This is an unofficial transcription of a scan of a court document, the original scanned document can be viewed here.
SUPERIOR COURT OF CALIFORNIA,
COUNTY OF SAN DIEGO
ΤΙΜΕ: 08:15:00 ΑΜ
JUDICIAL OFFICER PRESIDING: Gregory W Pollack
CLERK: Terry Ray REPORTER/ERM: Lois Mason Thompson CSR# 3685
BAILIFF/COURT ATTENDANT: L. Wilks
CASE NO: 37–2011-00102593-CU-OE-CTL
CASE INIT.DATE: 12/16/2011
CASE TITLE: Felczer vs. Apple Inc [IMAGED]
CASE CATEGORY: Civil – Unlimited
CASE TYPE. Other employment
Tyler J Belong, counsel, present for Plaintiff(s),
Jeffrey L Hogue, counsel, present for Plaintiff(s).
Michael G Leggieri, counsel, present for Defendant(s).
Julie A Dunne, counsel, present for Defendant(s).
Ex-parte application for To Update Court on Review Status of 5% sampling requested by Defendant,
Ex-parte application for To Discuss Anti-Hacking requested by Plaintiff(s).
1. Plaintiff’s motion to compel is advanced to Nov. 20, 2015, (3) 10:00 a.m. from previous date of Jan. 16, 2016.
2. Parties have tentatively agreed that wage statements for the entire 5% sample have been produced by Apple. If this proves not to be the case, parties are to return to court.
3. Parties are to use One Legal for both filing and serving, which shall be done simultaneously. Such shall constitute same-day personal Service.
4. Apple’s counsel represents to the court that its server has never been hacked into. Class Counsel represents it has no knowledge that class information has been obtained through any hacking into its computer system.
5. Both sides agree that the court can rule on Apple’s motion for a protective order, presently scheduled for Sept. 18, 2015, at today’s hearing. Accordingly, the Court rules as follows:
The Court grants Apple’s request for a protective order, and, therefore, Apple is not required to respond to plaintiff’s Labor Code § 226 demand. In addition, the court denies all requests for monetary sanctions.
In so ruling, the Court finds the following to be most salient:
a. Class counsel, at this time, is only representing class members in their capacity within this class action lawsuit.

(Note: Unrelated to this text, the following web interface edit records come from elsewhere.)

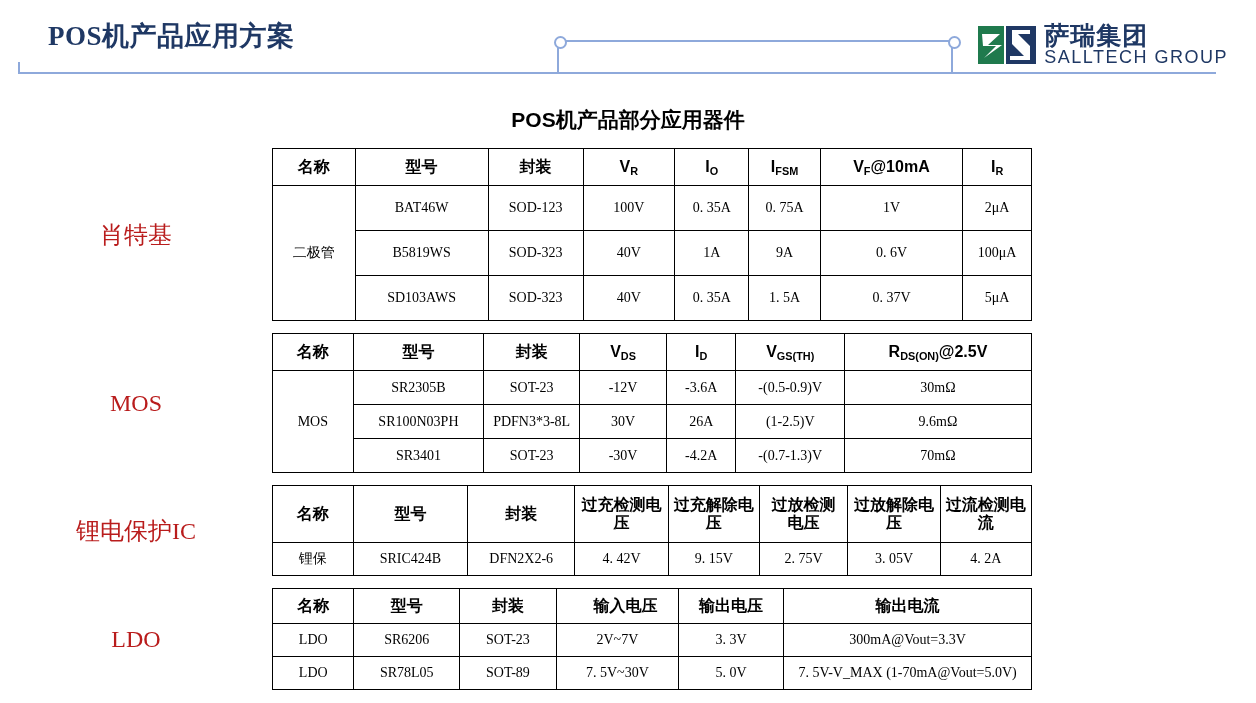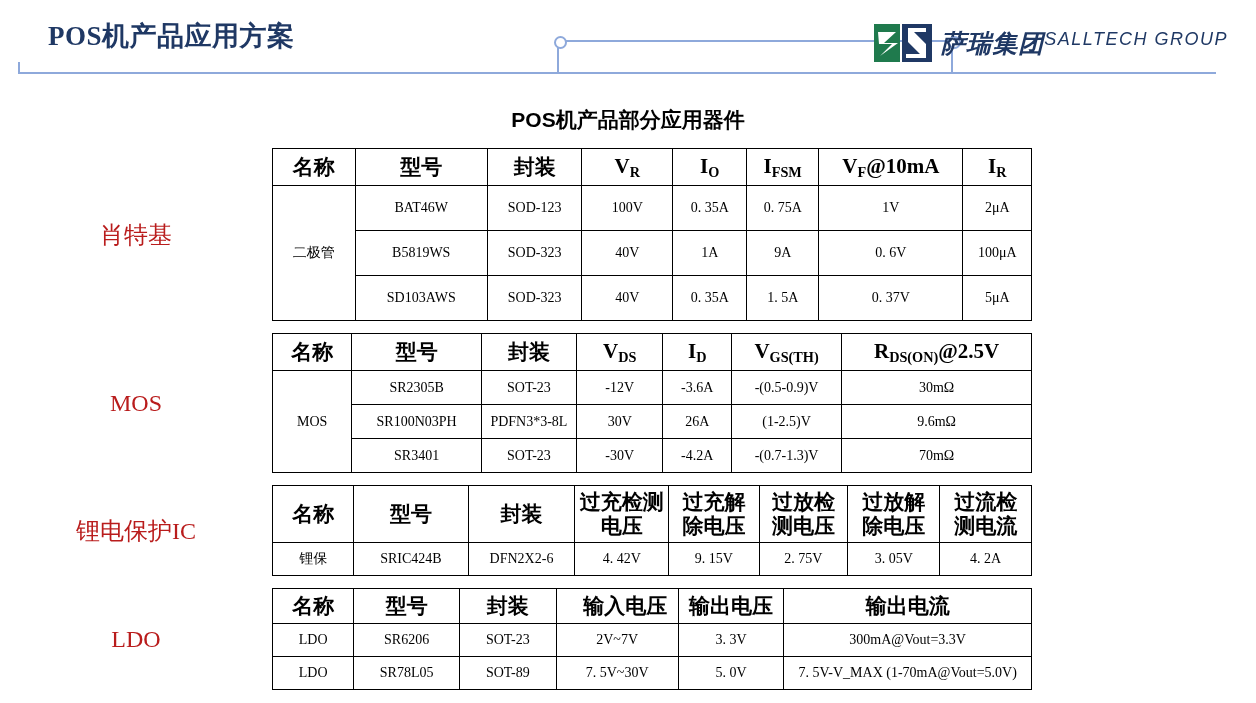--- a/index.html
+++ b/index.html
@@ -98,23 +98,22 @@
     align-items: center;
     gap: 8px;
   }
   .logo-mark {
     width: 58px;
     height: 42px;
     position: relative;
   }
   .logo-text {
     display: flex;
-    flex-direction: row;
+    flex-direction: column;
     line-height: 1.05;
-    font-style: italic;
   }
   .logo-cn {
     font-family: "Liberation Sans", sans-serif;
     font-weight: bold;
     font-size: 25px;
     color: #1F3864;
     letter-spacing: 1px;
   }
   .logo-en {
     font-family: "Liberation Sans", sans-serif;
@@ -160,23 +159,23 @@
     font-size: 14px;
   }
   table td, table th {
     border: 1px solid #000000;
     text-align: center;
     vertical-align: middle;
     padding: 3px 4px;
     font-weight: normal;
   }
   thead td, thead th {
-    font-family: Liberation Serif, serif;
+    font-family: Liberation Sans, sans-serif;
     font-weight: bold;
-    font-size: 21px;
+    font-size: 16px;
   }
   sub {
     font-size: 0.68em;
     vertical-align: -0.25em;
   }
 
   
   .tbl-schottky { width: 760px; }
   .tbl-schottky td { height: 38px; }
   .tbl-schottky thead td { height: 30px; }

b. Apple has agreed that it does not, and will not, contend that plaintiffs need wage statements to prove their derivative wage statement claims.
c. Plaintiff’s wage statement claims in this case are all derivative and not direct.
d. On April 2, 2015, Judge Prager previously limited wage statement discovery to the 5% random sample.
e. Nothing in this ruling either precludes or authorizes plaintiffs’ counsel, with specific authority from Apple employees, to represent such employees in a separate action or make a Labor Code § 226 demand upon Apple on behalf of Apple employees.